Every line below between the one holding "total: 477.90 -> 453.00" and the one holding "shipping: 100.95 -> 0.00", inclusive, should be copied exactly, and no other line.

◆ ◆ ◆ ◆

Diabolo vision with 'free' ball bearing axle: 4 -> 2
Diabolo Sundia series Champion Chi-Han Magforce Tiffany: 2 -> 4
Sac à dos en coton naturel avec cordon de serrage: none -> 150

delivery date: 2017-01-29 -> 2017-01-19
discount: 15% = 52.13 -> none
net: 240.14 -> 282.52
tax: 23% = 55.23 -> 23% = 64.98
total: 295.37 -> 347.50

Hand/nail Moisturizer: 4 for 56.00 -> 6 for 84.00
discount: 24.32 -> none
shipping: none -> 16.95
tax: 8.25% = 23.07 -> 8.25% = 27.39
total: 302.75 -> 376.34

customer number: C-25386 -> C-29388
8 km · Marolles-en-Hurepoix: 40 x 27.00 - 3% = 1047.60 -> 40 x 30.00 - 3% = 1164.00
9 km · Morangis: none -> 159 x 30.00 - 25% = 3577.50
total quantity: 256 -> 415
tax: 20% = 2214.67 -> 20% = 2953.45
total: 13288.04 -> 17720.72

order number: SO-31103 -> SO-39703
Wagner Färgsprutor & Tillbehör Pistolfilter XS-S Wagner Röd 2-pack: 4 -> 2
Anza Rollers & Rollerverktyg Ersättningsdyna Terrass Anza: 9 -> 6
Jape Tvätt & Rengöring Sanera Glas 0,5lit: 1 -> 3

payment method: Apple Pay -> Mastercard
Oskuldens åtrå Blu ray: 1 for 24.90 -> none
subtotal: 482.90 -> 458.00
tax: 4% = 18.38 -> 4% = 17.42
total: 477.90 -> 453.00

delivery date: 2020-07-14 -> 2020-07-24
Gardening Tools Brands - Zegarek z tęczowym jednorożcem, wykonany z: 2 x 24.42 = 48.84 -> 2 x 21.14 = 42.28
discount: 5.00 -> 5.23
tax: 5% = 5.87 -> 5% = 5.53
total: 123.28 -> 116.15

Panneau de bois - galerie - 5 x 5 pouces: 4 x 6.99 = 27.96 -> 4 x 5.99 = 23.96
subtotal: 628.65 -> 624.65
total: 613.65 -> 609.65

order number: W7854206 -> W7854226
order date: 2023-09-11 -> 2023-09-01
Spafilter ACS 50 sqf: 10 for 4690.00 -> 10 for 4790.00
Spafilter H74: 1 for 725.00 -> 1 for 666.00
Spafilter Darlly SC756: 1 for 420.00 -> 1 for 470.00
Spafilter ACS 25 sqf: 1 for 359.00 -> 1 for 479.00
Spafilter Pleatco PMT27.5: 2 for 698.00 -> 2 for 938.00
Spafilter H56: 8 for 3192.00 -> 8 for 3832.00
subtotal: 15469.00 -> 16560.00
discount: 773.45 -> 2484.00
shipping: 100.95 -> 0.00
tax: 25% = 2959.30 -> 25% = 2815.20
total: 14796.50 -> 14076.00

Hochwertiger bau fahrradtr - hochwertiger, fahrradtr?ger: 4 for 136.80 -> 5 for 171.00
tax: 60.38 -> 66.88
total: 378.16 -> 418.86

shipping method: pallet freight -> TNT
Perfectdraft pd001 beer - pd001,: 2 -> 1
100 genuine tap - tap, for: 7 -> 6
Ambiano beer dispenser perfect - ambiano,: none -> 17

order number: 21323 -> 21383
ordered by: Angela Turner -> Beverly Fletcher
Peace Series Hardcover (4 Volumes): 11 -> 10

◆ ◆ ◆ ◆

__Output below__
total: 477.90 -> 453.00

delivery date: 2020-07-14 -> 2020-07-24
Gardening Tools Brands - Zegarek z tęczowym jednorożcem, wykonany z: 2 x 24.42 = 48.84 -> 2 x 21.14 = 42.28
discount: 5.00 -> 5.23
tax: 5% = 5.87 -> 5% = 5.53
total: 123.28 -> 116.15

Panneau de bois - galerie - 5 x 5 pouces: 4 x 6.99 = 27.96 -> 4 x 5.99 = 23.96
subtotal: 628.65 -> 624.65
total: 613.65 -> 609.65

order number: W7854206 -> W7854226
order date: 2023-09-11 -> 2023-09-01
Spafilter ACS 50 sqf: 10 for 4690.00 -> 10 for 4790.00
Spafilter H74: 1 for 725.00 -> 1 for 666.00
Spafilter Darlly SC756: 1 for 420.00 -> 1 for 470.00
Spafilter ACS 25 sqf: 1 for 359.00 -> 1 for 479.00
Spafilter Pleatco PMT27.5: 2 for 698.00 -> 2 for 938.00
Spafilter H56: 8 for 3192.00 -> 8 for 3832.00
subtotal: 15469.00 -> 16560.00
discount: 773.45 -> 2484.00
shipping: 100.95 -> 0.00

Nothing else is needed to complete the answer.